Alla fine di maggio sono state consegnate a ogni ragazzo le 200 borracce che i ragazzi e le ragazze della IV E del Liceo Maria Ausiliatrice di Padova hanno ottenuto a prezzo di favore grazie a un Gruppo di acquisto per sostituire la plastica utilizza quotidianamente nell’istituto.

Tutto è partito da Planet – percorso formativo sui temi ambientali promosso dalla Fondazione Fontana – a cui hanno aderito le classi 4AE e 4BE del Liceo insieme ad altre quattordici classi padovane. Dopo il lavoro di inchiesta che ha trattato le questioni ambientali cruciali della nostra città –  dall’inquinamento di aria e acqua ai cambiamenti climatici fino all’importanza degli stili di vita – gli studenti del Maus non sono rimasti con le mani in mano.

I ragazzi hanno infatti partecipato a un concorso, sempre bandito dalla Fondazione Fontana, stilando un progetto volto a ridurre il consumo di plastica e carta nella scuola e portandolo con il sostegno dei docenti in Consiglio di Istituto.

«Il progetto nasce dall’esigenza di fare qualcosa per avere un futuro vivibile, maturata anche in grazie alla nostra partecipazione al primo sciopero globale dei Fridays for Future – racconta ad Ecopolis Chiara Rossi, referente del progetto curato dagli studenti del Liceo padovano – se ad oggi l’Unione Europea sta facendo molto per la tutela dell’ambiente, è necessario però che ognuno faccia la sua parte, cambiando il proprio stile di vita in senso sostenibile».

È un’attenzione alla tutela del Pianeta che non si è affatto fermata ora che il primo progetto è già realtà. Varie sono infatti le iniziative previste per il futuro: dalla raccolta di finanziamenti per l’installazione di un depuratore dell’acqua alla raccolta differenziata completa in ogni classe prevista per l’inizio del prossimo anno scolastico. E non manca infine il tema del consumo della di carta dovuto ai fogli protocollo, immancabili in ogni scuola: gli studenti stanno elaborando delle proposte concrete per utilizzare solo carta riciclata.

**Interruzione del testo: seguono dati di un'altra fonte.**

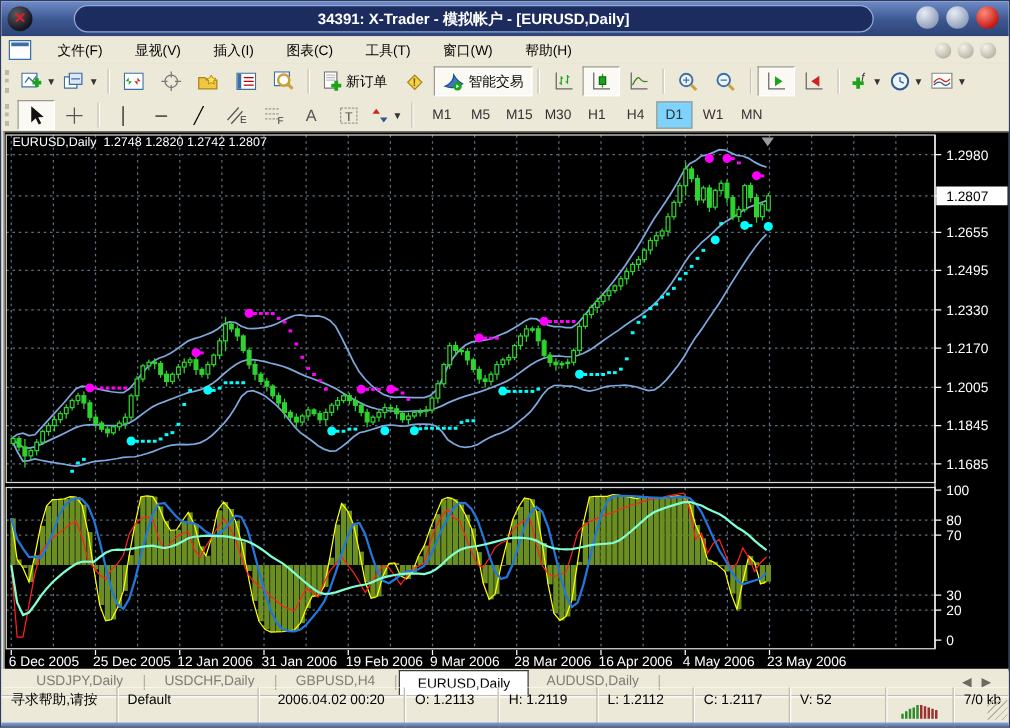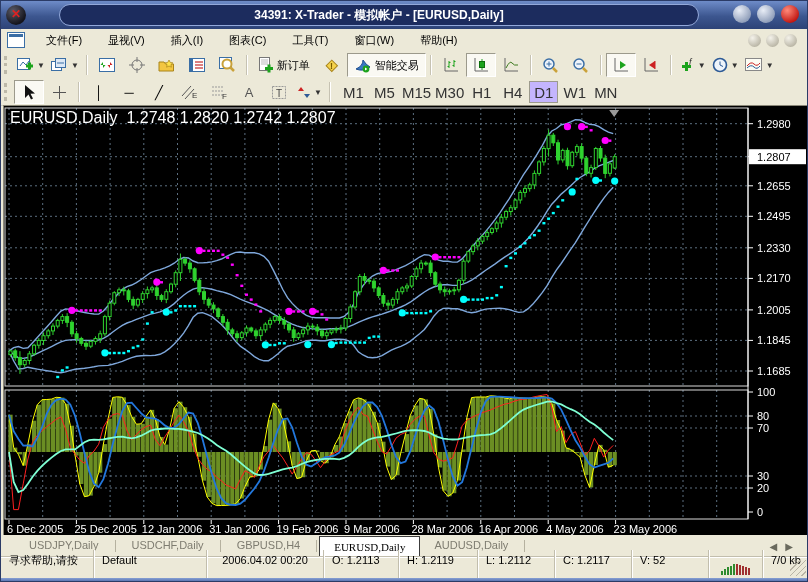"M1" .tfbtn { font-size: 15px -> 11px }
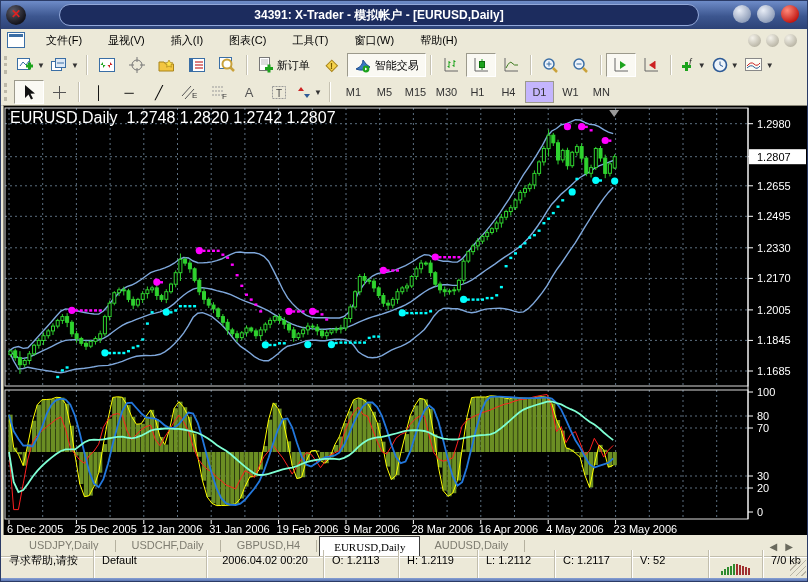"D1" .tfbtn.pressed { background: #c4b5fd -> #7dd3fc }
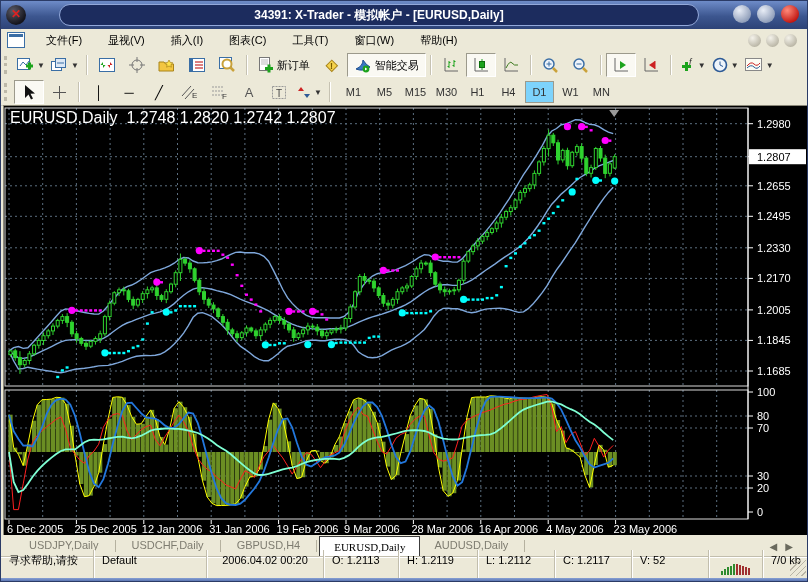"EURUSD,Daily 1.2748 1.2820 1.2742 1.2807" .chart-head { font-size: 16px -> 10px }
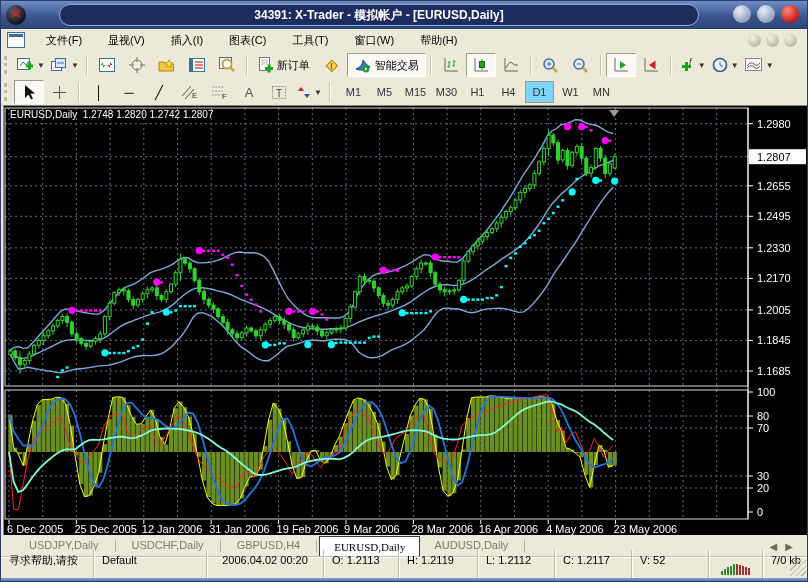"EURUSD,Daily" .tab.active { font-family: Liberation Serif, serif -> none }
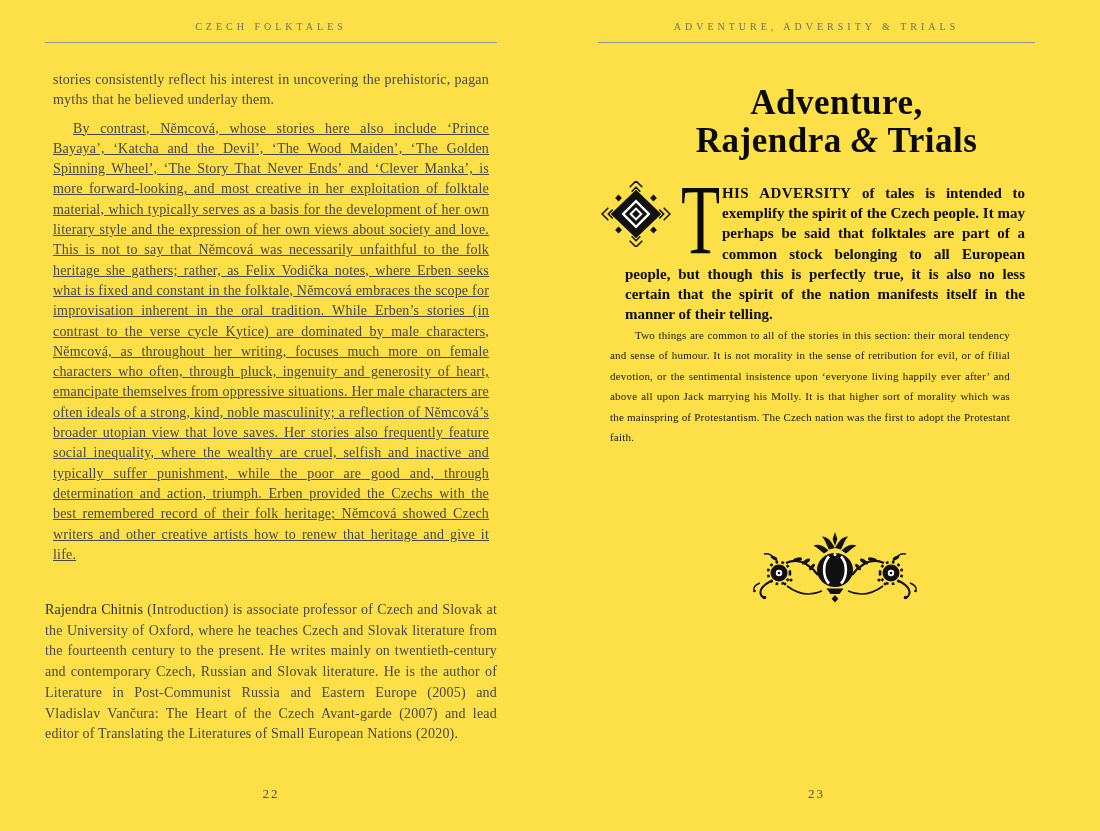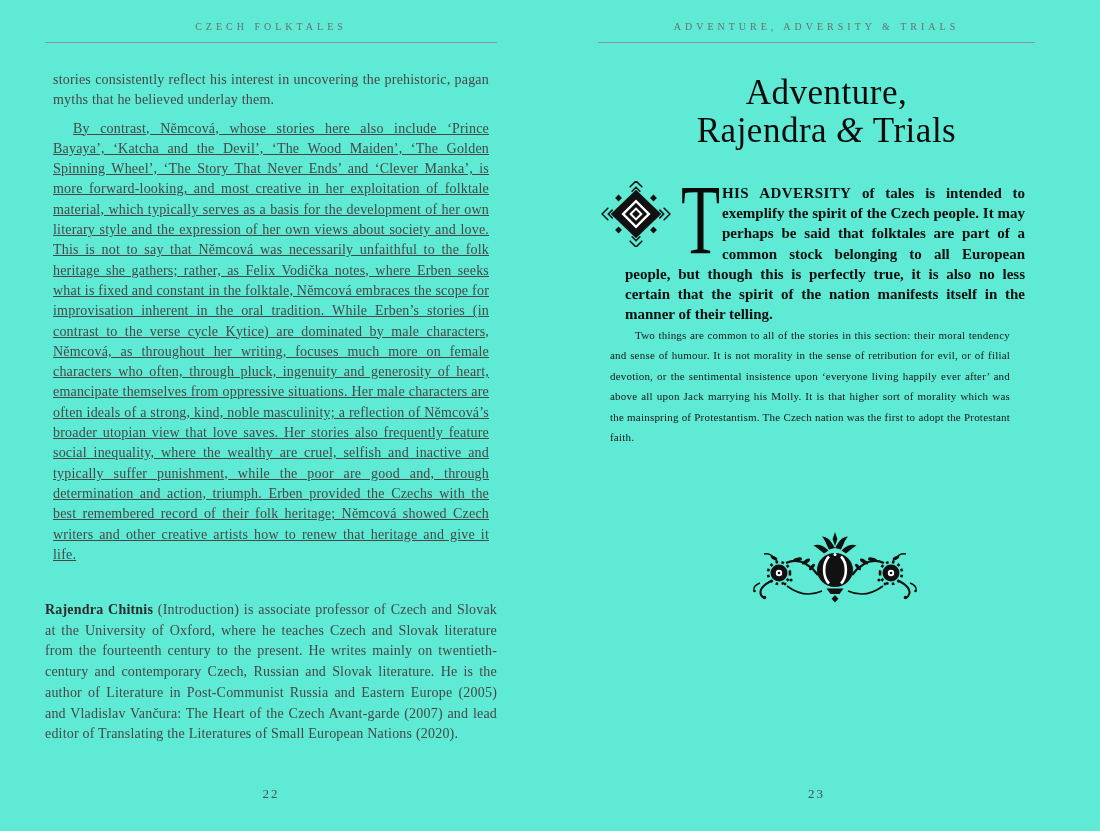"CZECH FOLKTALES" .spread { background: #5eead4 -> #fde047 }
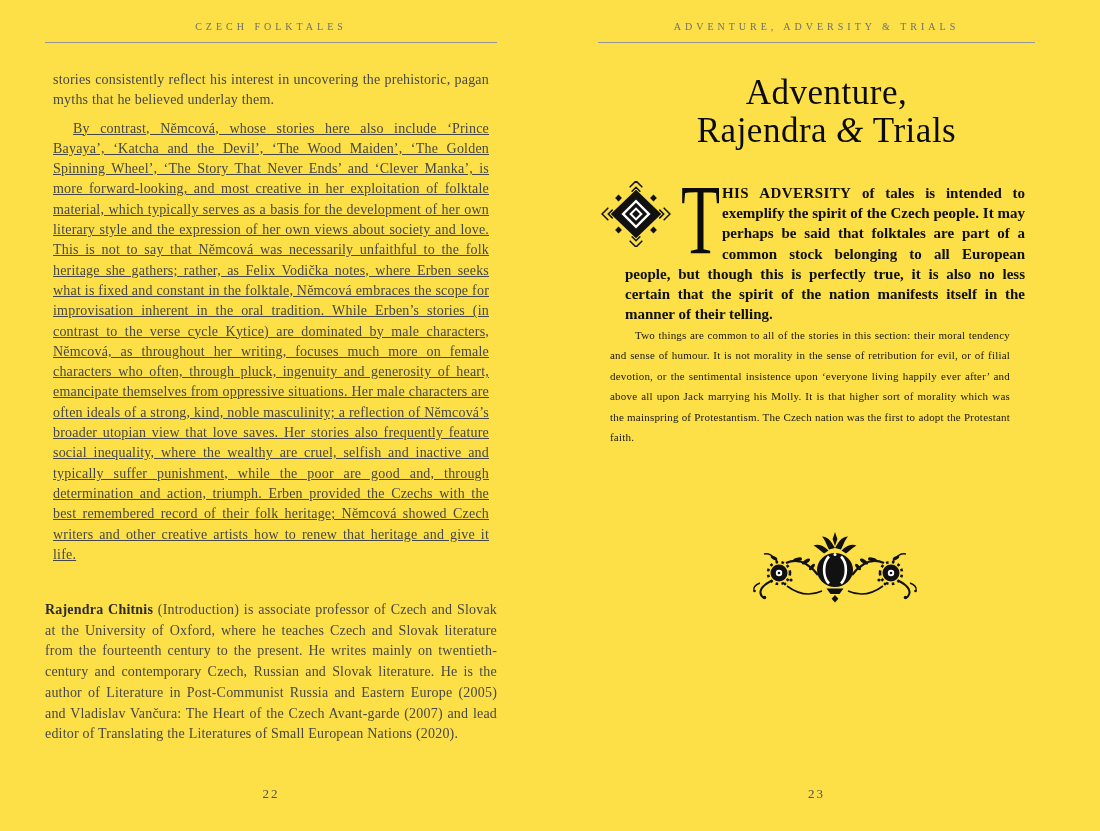"Adventure," .chapter-title { font-weight: normal -> bold; margin: 0 -> 10px }
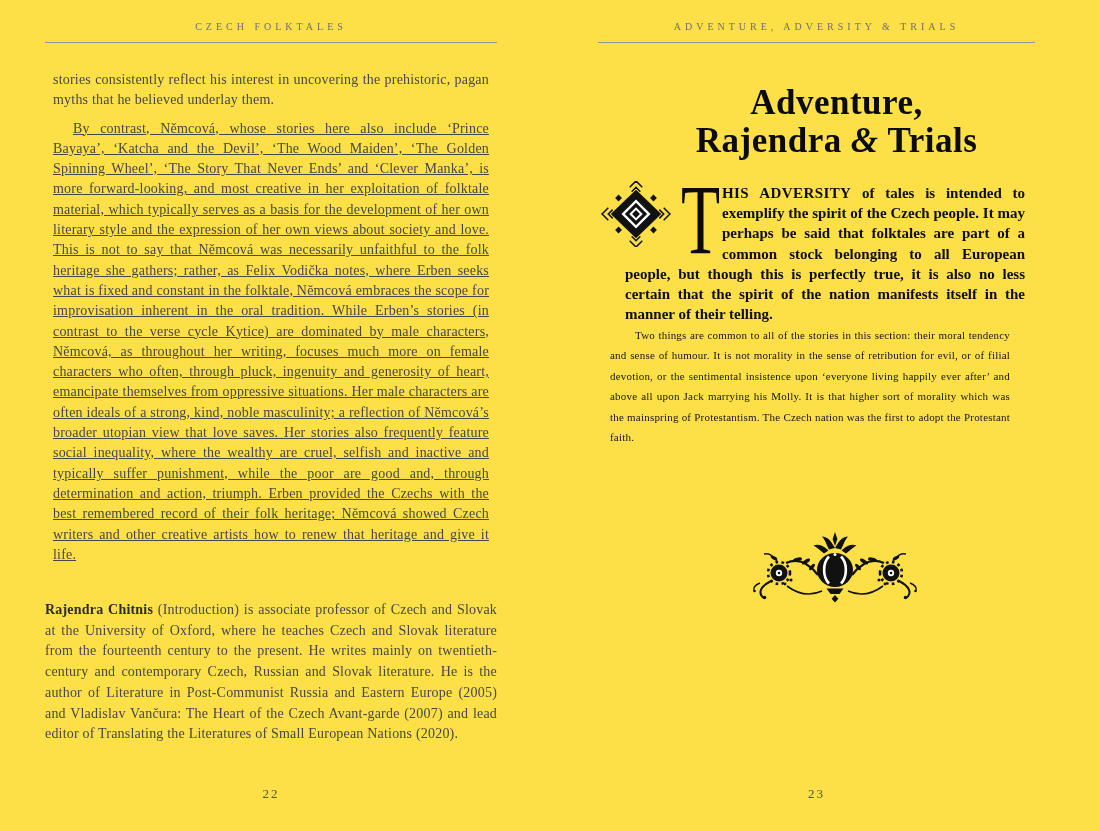"Rajendra Chitnis" .bio .b { font-weight: bold -> normal }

L’altro grande passo poi sarà affrontare la presenza dei distributori automatici nella scuola: in attesa della fine del contratto di fornitura nel 2021, si sta ragionando di abolirli o sostituirli con cibo sano e sostenibile dal punto di visto degli imballaggi.

«La questione climatica e la sostenibilità ambientale della nostra società sono temi sempre più cruciali oggi – commenta il dirigente scolastico Michele Visentin – è compito fondamentale della scuola sostenere i ragazzi e le ragazze nella comprensione delle dinamiche della modernità, altrimenti perde di senso».

Ambiente e giovani, dai Fridays for Future alla raccolta differenziata in università (di cui abbiamo parlato qui): un incontro che dà speranza e che ci spinge a muoverci nella direzione giusta, adottando ogni giorni nuovi stili di vita per ridurre il nostro impatto insostenibile sul pianeta. I giovani chiamano, gli adulti sapranno raccogliere la sfida?